Бинтов намотали с километр, не меньше, из носа трубки какие-то торчат... Представляю, на кого я теперь буду похожа. Видела я однажды по телевизору обожженную девушку. Не лицо – сплошная рана. Руки – у Фредди Крюгера и то симпатичней. Лучше уж залезть на крышу и сигануть оттуда вниз. Впрочем, мне и так не жить. Я ведь убийца...
У-бий-ца... Нет, мне это слово определенно нравится. Я уже начала к нему привыкать. А девчонка та, моя соседка, наверное, погибла. Выходит, ей повезло больше, чем мне. Она ведь даже в себя не пришла. Раз – и к праотцам. Счастливая! Глотать-то как больно, гортань чужой кажется, как будто наждачной бумагой по ней прошлись. А может, я теперь и говорить не смогу? А, какая разница!

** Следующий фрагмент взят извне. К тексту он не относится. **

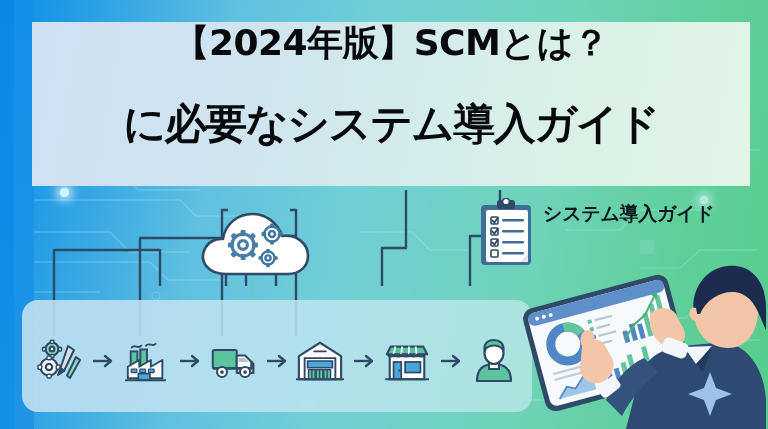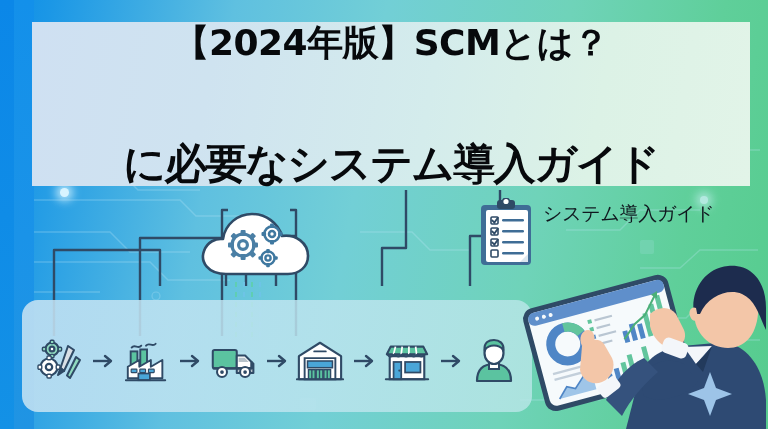"【2024年版】SCMとは？" #title-panel { justify-content: space-between -> flex-start }
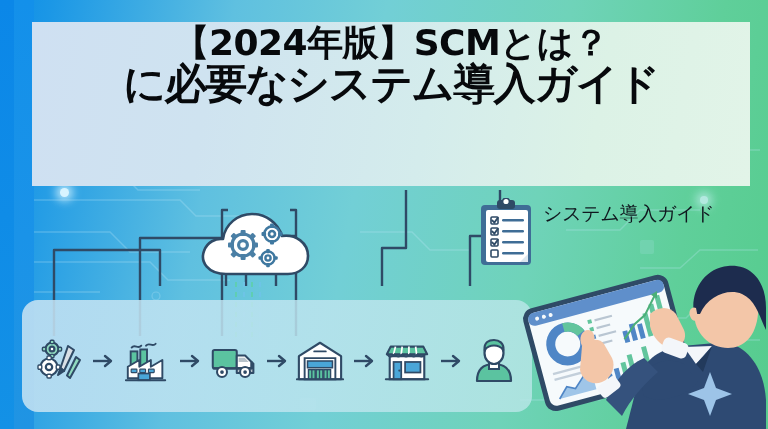"に必要なシステム導入ガイド" #title-line-3 { margin-top: none -> 40px }
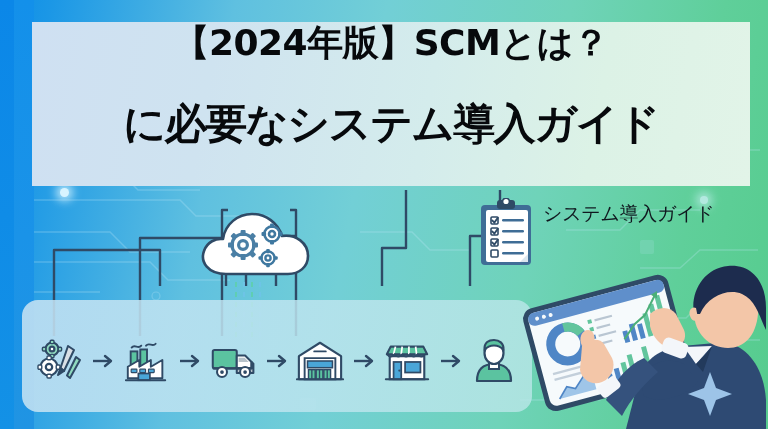"システム導入ガイド" .glabel { font-weight: 400 -> 700 }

Молчать и то лучше, чем отвечать на унизительные вопросы здешних служителей Фемиды. Размахался ручонками, переводчик несчастный...
Знает же, что за меня и заступиться некому. Максим остался в России, в Москве. Больше мы с ним никогда не увидимся. Безнадежно-то как: никогда. Подвел меня, Танька, твой дружок, ох как подвел... Хотя... Горькая правда дорожку найдет. Не Толик, так другой бы сказал. Мало ли у меня было клиентов...
Слух мой внезапно уловил чьи-то легкие шаги. Девушка. Медсестра, конечно. Лет восемнадцать- двадцать, не больше. Странно, что такая хорошенькая согласилась работать в тюремном лазарете.
Посмотрев на меня, девушка эмоционально всплеснула руками и, обращаясь к кому-то, кто стоял, по- видимому, у дверей в коридоре, что-то громко закричала. Топот бегущих ног – и за ее спиной появилась пожилая седоволосая женщина с удивительно добрым лицом. Одета со вкусом, в ушах – бриллиантовые сережки. И запах – восхитительный запах французских духов!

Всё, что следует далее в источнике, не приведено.